Ten milliliters of blood was collected from each patient in a blood collection tube coated with sodium citrate. The samples were centrifuged at soft spin (2400 rpm). The upper two-thirds was transferred to a separate tube which was subjected to hard spin (3600 rpm). The upper layer was removed and 3-5 mL of buffy coat/PRP was extracted. This was diluted with balanced salt solution to obtain a 20% concentration of aPRP. The aPRP eye drops were stored in sterile amber glass vials with eye drop applicators. The 20% aPRP drops were dispensed in 5 mL eye drop vials to the patient. The currently used vial was stored at 2-8 °C between instillations, while the remaining vials were stored at -20 °C until needed (Figure 1). Patients were advised to wash their hands before administering eye drops.

Statistical Analysis

We utilized Microsoft Excel 2016 and IBM SPSS Statistics for Windows version 29.0 (IBM Corp., Armonk, NY) for data analysis. Frequency and percentage were used for categorical variables and mean and standard deviation for continuous variables. Comparisons between the groups were made using independent-samples t-test for continuous variables and chi-square test for qualitative categorical data. The significance threshold was set at 0.05 for all statistical tests.

Results

OSDI scores in the study group ranged from 57 to 88, whereas those in the control group ranged from 54 to 88. There was no statistically significant difference in OSDI between the two groups at day 0 (p>0.05). However, there were statistically significant differences at 1 week (p<0.05), 1 month (p<0.01), and 3 months (p<0.01). The study group had lower mean OSDI values at these time points compared to the control group (Table 1).

The differences in BCVA between the study and control groups were not statistically significant at any time interval (Table 2).

Tear meniscus height did not differ significantly between the groups on day 0 or at 1 week (p>0.05). However, it was significantly higher in the study group than the control group at 1 month (p<0.05) and 3 months (p<0.001) (Table 3).

TBUT improved with duration of aPRP therapy. There was no statistical difference between the groups on day 0 or at 1 week (p>0.05), whereas highly significant differences favoring the study group were observed at 1 month and 3 months (p<0.01) (Table 4).

Comparisons of Schirmer’s test between the two groups revealed statistically significant differences at the p<0.01 level on day 0 and at 1 week, 1 month, and 3 months. At all time points, Schirmer’s test values were significantly higher in the study group (Table 5).

Fluorescein staining also showed highly significant differences between the two groups at all time points (p<0.01). Staining was more extensive in the control group on day 0 and at 1 week, 1 month, and 3 months (Figure 2, Table 6).

The comparison of impression cytology between the groups showed that there was no statistically significant difference on day 0 (p>0.05), whereas at 3 months there was a highly significant difference (Figures 3 and 4, Table 7).

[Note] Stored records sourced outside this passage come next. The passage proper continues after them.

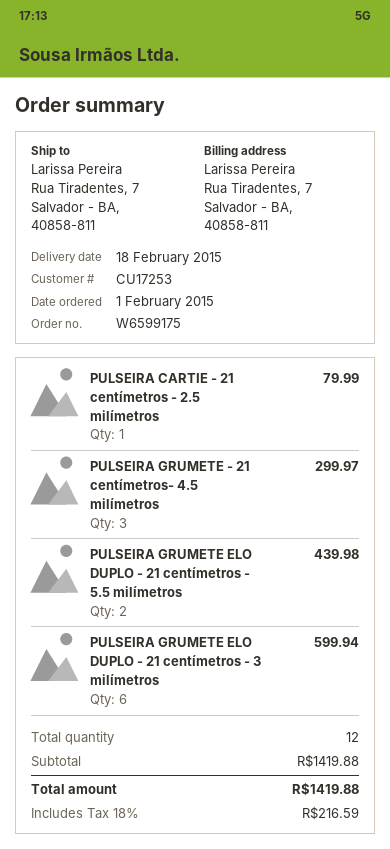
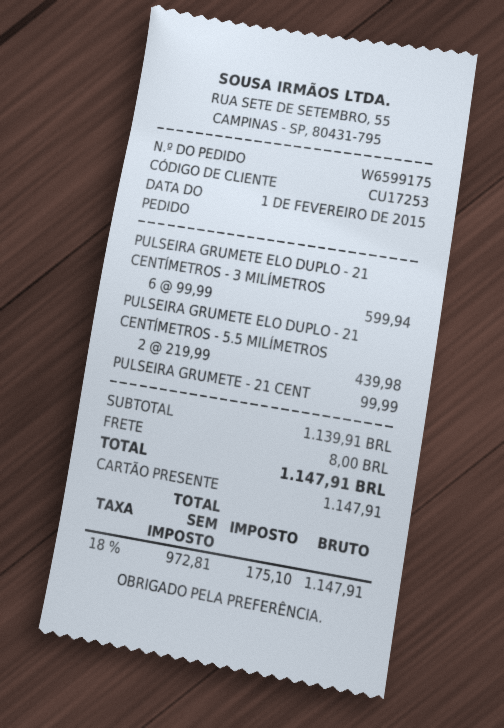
PULSEIRA CARTIE - 21 centímetros - 2.5 milímetros: 1 for 79.99 -> none
PULSEIRA GRUMETE - 21 centímetros- 4.5 milímetros: 3 for 299.97 -> 1 for 99.99
subtotal: 1419.88 -> 1139.91
shipping: none -> 8.00
tax: 18% = 216.59 -> 18% = 175.10
total: 1419.88 -> 1147.91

Refer to Table 8 for summarized results and Table 9 for main outcomes.

Discussion

DED is a major problem that affects millions of people globally and is currently one of the leading reasons individuals see an ophthalmologist.⁵ It lowers quality of life with incapacitating symptoms and frequent lubricant instillations.

The most commonly used therapy for dry eye is still the conventional approach, such as using artificial tears.⁸ According to Drew et al.⁹, there is a notable resemblance between tears and plasma since they originate from the same source and may have similar effects on the ocular surface. In an observational study by Alio et al.¹⁰, improvements were noted in corneal staining, conjunctival impression cytology, conjunctival hyperemia, and symptoms in individuals with symptomatic dry eye treated with aPRP. These differences in impression cytology and corneal staining have been associated with tissue regeneration, which may be linked to the superior regenerative capacity of aPRP over autologous serum. According to a study by López-Plandolit et al.¹¹, Schirmer’s test results and clinical symptoms also improved, but the degree of conjunctival metaplasia did not change significantly.

A decrease in OSDI score was seen with both treatment modalities in our group. By 3 months, the mean OSDI improved to 38.90 in the study group versus 61.55 in the controls (p=0.0005). The substantial improvement in symptomatology we observed with aPRP is similar to that reported in other studies.^{10, 11} Numerous studies have demonstrated a significant decrease in OSDI scores when using plasma rich in growth factors in dry eyes.^{11, 12, 13, 14, 15}

Regarding visual changes, the improvements in BCVA in the study group, while potentially clinically relevant, did not reach statistical significance when compared to the control group over the study duration. In their study, Alio et al.¹⁰ discovered that only 28% of patients receiving aPRP had a visual improvement of one line or more. In contrast, studies by Emam et al.¹⁶, García-Concha et al.¹², and Rawat et al.¹³ showed statistically significant improvement in BCVA in the aPRP-treated groups. Epithelial damage and tear film instability are factors contributing to visual deterioration in dry eye. Improvement in these factors with treatment leads to improved visual acuity.^{17, 18}

The study group exhibited a substantial increase in tear meniscus height from 188.38 µm at baseline to 262.20 µm at 3 months. This was significantly greater than the change from 199.13 µm to 208.18 µm seen in controls (p=0.0005). The progressive increase in tear meniscus height in the study group suggests that aPRP treatment may be effective in enhancing tear film stability over time, which could be beneficial for patients with tear film-related eye conditions. Similar results were also reported by Alio et al.¹⁰ and observed in a retrospective study by Murtaza et al.¹⁹ in eyes with evaporative dry eye secondary to meibomian gland disease.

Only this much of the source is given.